Here I had high hopes from Firebase but unfortunately at this time you will have to use Cloud Functions and Cloud Scheduler. The basic idea is that we write a cloud function which helps us create and store backup and then we can schedule the function calls with the help of scheduler.
In case if you are new to Cloud functions then you can read about it here before proceeding on the function.
- You will have to create a new bucket corresponding to your project and give permissions to your bucket.
- While creating bucket make sure your location supports import/export of data. You can select Multi Region with US.
- Make sure you choose the correct bucket type depending on your requirement. I would Nearline for storing backups. You can read more about the storage classes and their pricing before deciding.
- Now we must make sure that our cloud function can run data exports by granting our service account
email@example.com Datastore Import Export Admin role. This can be done using GCP IAM interface or from the command line :
gcloud projects add-iam-policy-binding yourproject \
--member serviceAccount:firstname.lastname@example.org \
5. Once the bucket is set we can head forward to the cloud function.
6. After the cloud function is ready, you can deploy the function using the following command
firebase deploy --only functions:scheduledFirestoreExport
Now the cloud function has been deployed successfully. Following are some of the variants in the cloud functions which you can use to define the schedule and frequency of the backup cloud function.
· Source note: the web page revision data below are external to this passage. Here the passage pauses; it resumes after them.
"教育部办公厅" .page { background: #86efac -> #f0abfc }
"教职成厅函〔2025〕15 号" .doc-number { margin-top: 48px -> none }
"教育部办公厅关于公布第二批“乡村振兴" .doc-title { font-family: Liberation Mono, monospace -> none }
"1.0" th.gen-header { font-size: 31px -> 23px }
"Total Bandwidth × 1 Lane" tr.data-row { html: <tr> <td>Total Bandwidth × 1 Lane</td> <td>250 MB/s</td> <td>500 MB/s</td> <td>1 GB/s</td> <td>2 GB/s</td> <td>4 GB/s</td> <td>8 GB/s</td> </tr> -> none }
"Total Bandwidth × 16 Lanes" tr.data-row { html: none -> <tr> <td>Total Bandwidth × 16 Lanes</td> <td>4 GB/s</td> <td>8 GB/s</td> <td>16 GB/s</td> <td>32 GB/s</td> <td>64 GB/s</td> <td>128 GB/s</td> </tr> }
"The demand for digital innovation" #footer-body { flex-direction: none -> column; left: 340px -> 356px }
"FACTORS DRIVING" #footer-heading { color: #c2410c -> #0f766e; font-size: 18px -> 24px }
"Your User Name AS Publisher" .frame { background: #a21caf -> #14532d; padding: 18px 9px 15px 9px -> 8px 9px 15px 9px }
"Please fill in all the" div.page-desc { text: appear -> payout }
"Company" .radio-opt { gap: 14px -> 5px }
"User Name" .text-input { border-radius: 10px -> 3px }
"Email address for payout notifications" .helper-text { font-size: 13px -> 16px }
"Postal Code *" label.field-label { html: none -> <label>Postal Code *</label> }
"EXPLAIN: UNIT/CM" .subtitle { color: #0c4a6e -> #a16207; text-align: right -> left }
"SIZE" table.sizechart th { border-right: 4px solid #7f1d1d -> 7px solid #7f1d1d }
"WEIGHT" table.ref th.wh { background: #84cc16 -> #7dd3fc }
You can explore more here.
You must decide on a few points before finally implementing the backup. The backup will probably be used only when there is a data issue or an operational issue. Therefore it is highly recommended to monitor your backups and verify backup data import on a periodical basis so that there is no confusion during a system crash. The amount of data and system usage will probably help you decide on the frequency of backup creation and the bucket type.
There are basically four types of Storage classes/buckets which you can choose from:
Standard Storage is used for data that is frequently accessed and/or stored only for short periods of time.
Nearline Storage is a low-cost option for accessing infrequently data. It offers lower at-rest costs in exchange to lower availability, 30 days minimum storage duration and cost for data access. It is suggested to be used in use cases where one accesses his data once per month on average.
Coldline Storage is similar to Nearline, but offers even lower at-rest costs again in exchange to lower availability, 90 days minimum storage duration and higher cost for data access.
Archive Storage is the lowest-cost, highly durable storage service for data archiving, online backup, and disaster recovery. has no availability SLA, though the typical availability is comparable to Nearline Storage and Coldline Storage. Archive Storage also has higher costs for data access and operations, as well as a 365-day minimum storage duration.
Backup deletion is also important for the overall scope which will help you keep the bill in check. Please note that minimum storage duration doesn’t have to do with automatic deletion of objects.
If you would like to delete objects based on conditions such the Age of an object, then you may set an Object Lifecycle policy for the target object. You may find an example on how to delete live versions of objects older than 30 days here.
Currently this is the only approach to backup data. If you want to reduce costs further you can select specific collections to be backed up.
I hope this article would help you create a robust methodology to help you in case of operational crashes and avoid any data losses. It’s important to import and verify that the backup system is working perfectly every fortnight to avoid any undesirable situation.